Fig. 4: Transcriptome-wide analysis of synEPOR-edited cells.

A Schematic of well-characterized endogenous EPO + EPOR signaling effects vs. undefined BB+synEPOR signaling effects. Created in BioRender. Lesch, B. (2025) https://BioRender.com/z58z349. B Transcripts per million (TPM) from RNA-Seq with annotations for globin, EPOR, and synEPOR genes. C Volcano plot comparing unedited and edited HSPCs at d14 of differentiation v. unedited HSPCs at d0. Dashed lines are drawn at +/−1 log₂ fold change and adjusted p-value = 0.01 by Wald test.

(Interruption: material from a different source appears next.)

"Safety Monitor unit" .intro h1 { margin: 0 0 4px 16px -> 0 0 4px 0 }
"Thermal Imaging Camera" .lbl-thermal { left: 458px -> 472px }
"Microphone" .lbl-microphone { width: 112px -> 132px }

Total number of significantly down- and upregulated genes is shown in top left and top right of each plot, respectively. D Volcano plot comparing edited HSPCs at d14 +BB v. unedited HSPCs at d14 +EPO. Dashed lines are drawn at +/−1 log₂ fold change and adjusted p-value = 0.01 by Wald test. Total number of significantly down- and upregulated genes is shown in top left and top right of each plot, respectively. E Principal component analysis of all conditions with covariance ellipses. F Summary of gene ontology (GO) enrichment analysis comparing all d14 conditions v. d0 control. Top 50 differentially expressed genes were used as input. Plotted are significantly enriched GO pathways (Benjamini-Hochberg False Discovery Rate adjusted p-value ≤ 0.05) that were binned into broader categories with enrichment score derived by Enrichr software. Count refers to the number of genes within each GO pathway that contributed to enrichment. Source data are provided as a Source Data file.